(SUPPLIED ENTRIES begins)

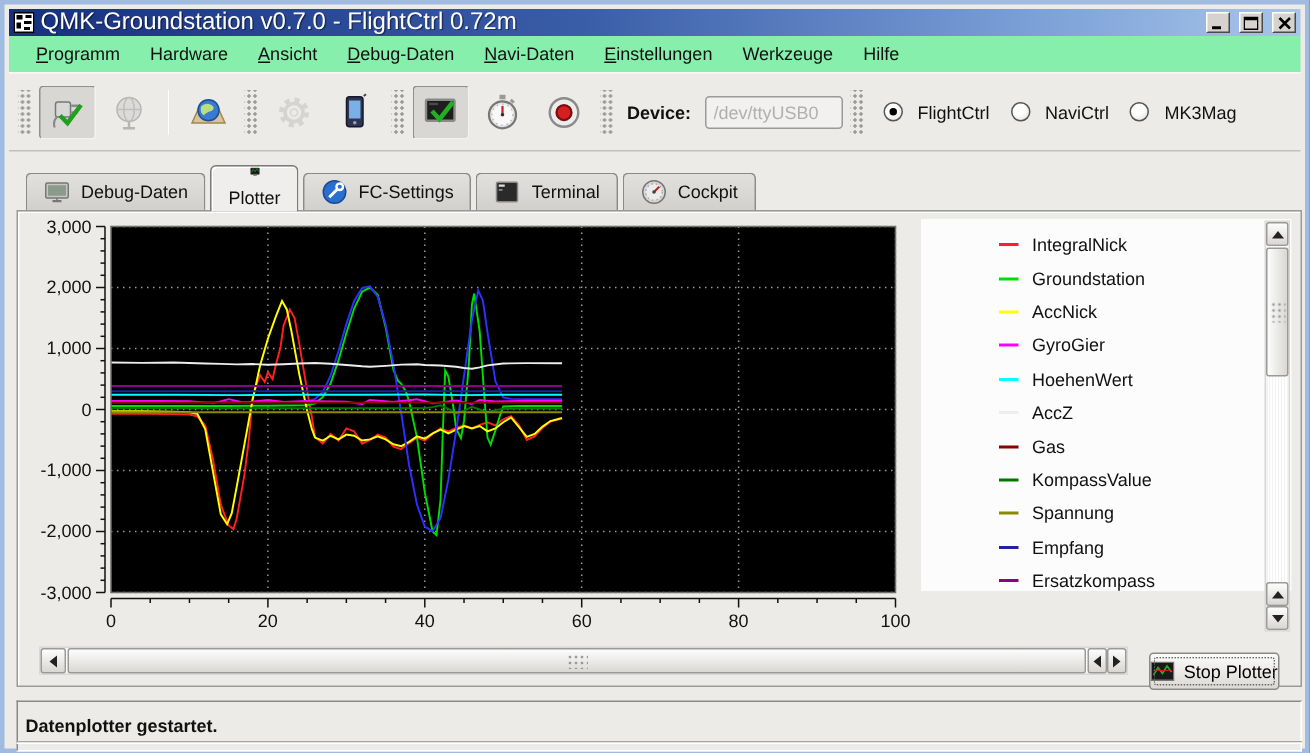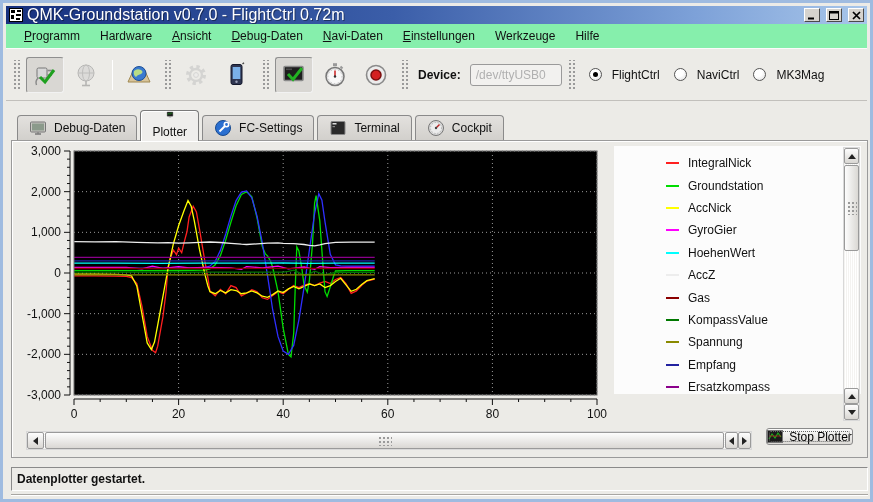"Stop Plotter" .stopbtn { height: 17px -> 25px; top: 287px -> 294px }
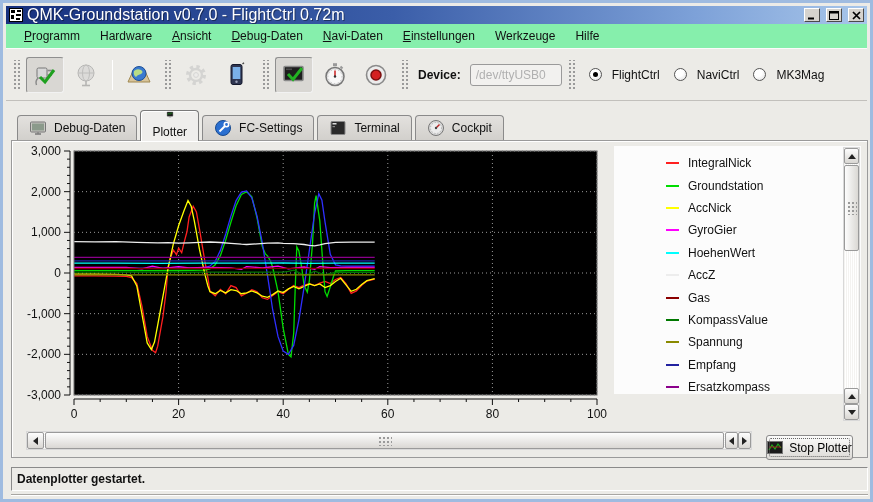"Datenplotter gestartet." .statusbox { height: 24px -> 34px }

(SUPPLIED ENTRIES ends)
(SUPPLIED ENTRIES begins)

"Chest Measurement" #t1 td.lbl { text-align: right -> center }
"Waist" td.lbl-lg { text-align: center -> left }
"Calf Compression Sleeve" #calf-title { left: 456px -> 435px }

(SUPPLIED ENTRIES ends)

**TASK PROMPT**
From the line containing "text-align: right ->" down to the line containing "left: 456px ->" in the material above, reproduce every line exactly, including the two end lines.

**ANSWER SPACE**
"Chest Measurement" #t1 td.lbl { text-align: right -> center }
"Waist" td.lbl-lg { text-align: center -> left }
"Calf Compression Sleeve" #calf-title { left: 456px -> 435px }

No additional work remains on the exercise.